Career & Job Market — 2026-05-22
High-profile layoffs at Meta, Starbucks, and across the tech sector continue to dominate headlines even as government data tells a more nuanced story: overall layoff rates remain near historic lows while hiring softness persists beneath the surface. A new Indeed Hiring Lab spotlight reveals that foreign job-seeker interest in US jobs has plunged to its lowest point since early 2020, creating ripple effects across construction, healthcare, and other immigrant-dependent industries. Meanwhile, 2026 has already seen 142,303 tech workers impacted across 331 layoff events, averaging over 1,000 affected workers per day.

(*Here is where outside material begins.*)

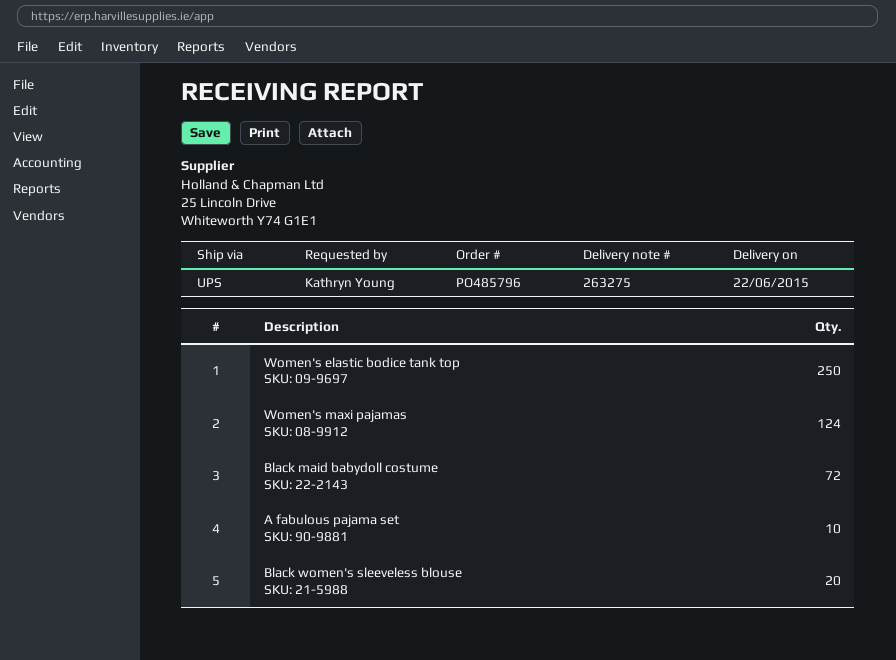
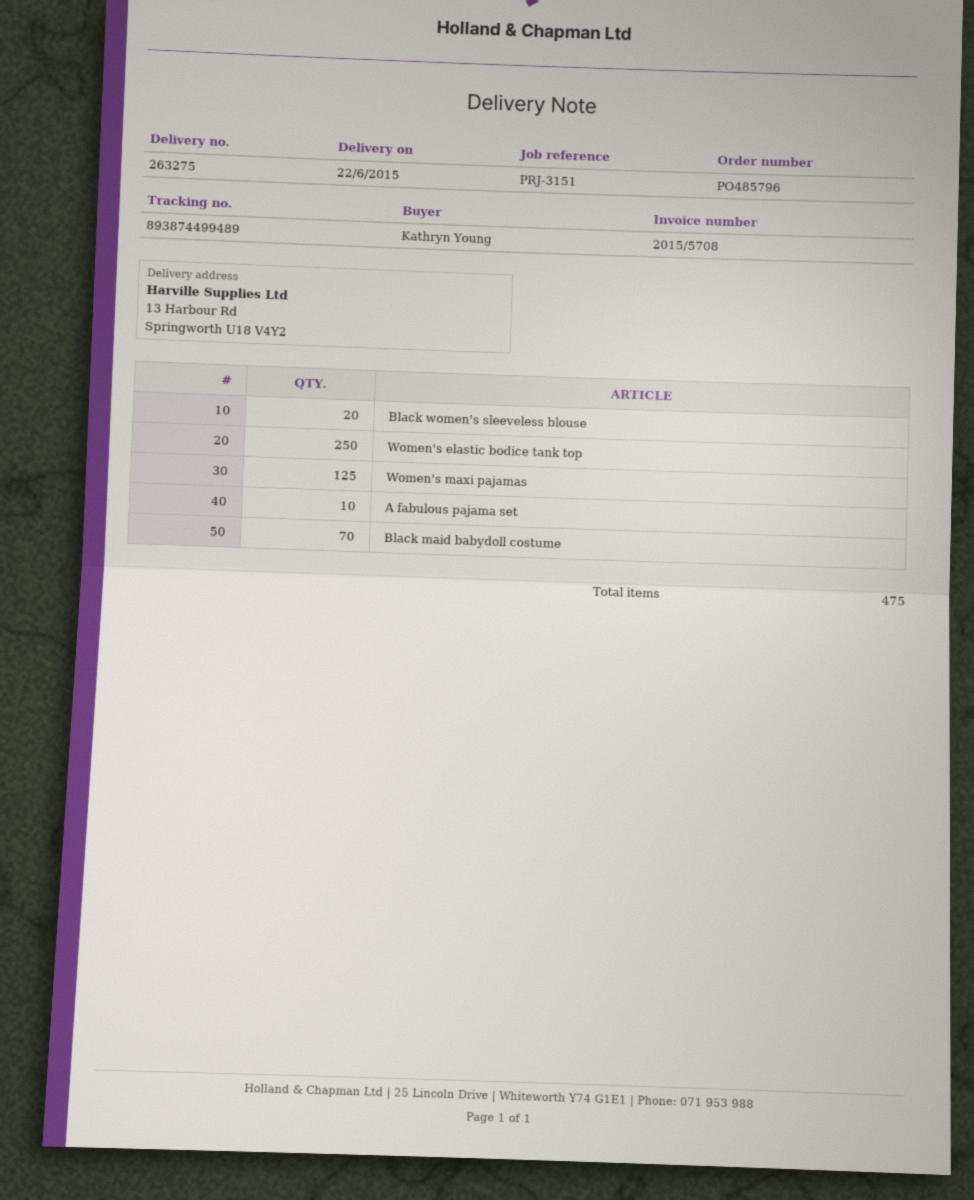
Women's maxi pajamas: 124 -> 125
Black maid babydoll costume: 72 -> 70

Career & Job Market — 2026-05-22
Today's Hiring & Layoff Headlines
Starbucks — Layoff / Restructuring
- What happened: Starbucks announced its third round of layoffs in 2026, cutting 300 corporate jobs in the US.
- Why: Ongoing restructuring under CEO Brian Niccol aimed at enhancing profitability and managing rising operational costs amid market challenges.
- Impact: Corporate workforce roles in the US; severance details not fully disclosed.

AI-Attribution Layoffs (Multiple Companies) — Layoff
- What happened: At least 13 companies — including Snap and Coinbase — have explicitly attributed recent workforce reductions to AI-driven automation.
- Why: Companies are citing AI tools as able to handle roles previously requiring human workers, using this as justification for headcount reductions across engineering, support, and operations.
- Impact: Roles in software engineering, customer support, data annotation, and operations across multiple sectors; severance terms vary by company.
Tech Sector Aggregate — Mass Layoffs
- What happened: As of May 22, 2026, trueup.io's tracker logs 331 layoff events at tech companies in 2026, with 142,303 people impacted — averaging 1,009 affected workers per day.
- Why: A mix of AI-driven restructuring, cost optimization post-pandemic hiring booms, and macroeconomic caution.
- Impact: Broad impact across software, fintech, health tech, and consumer internet; geographic concentration in US tech hubs.

Multiple Companies — Ongoing 2026 Layoff Wave
- What happened: Business Insider's running tracker confirms layoffs have hit over 30 companies in 2026, including Meta, Walmart, and Standard Chartered. A new Washington Post analysis published May 21 argues that despite high-profile cuts, aggregate layoff rates remain historically low.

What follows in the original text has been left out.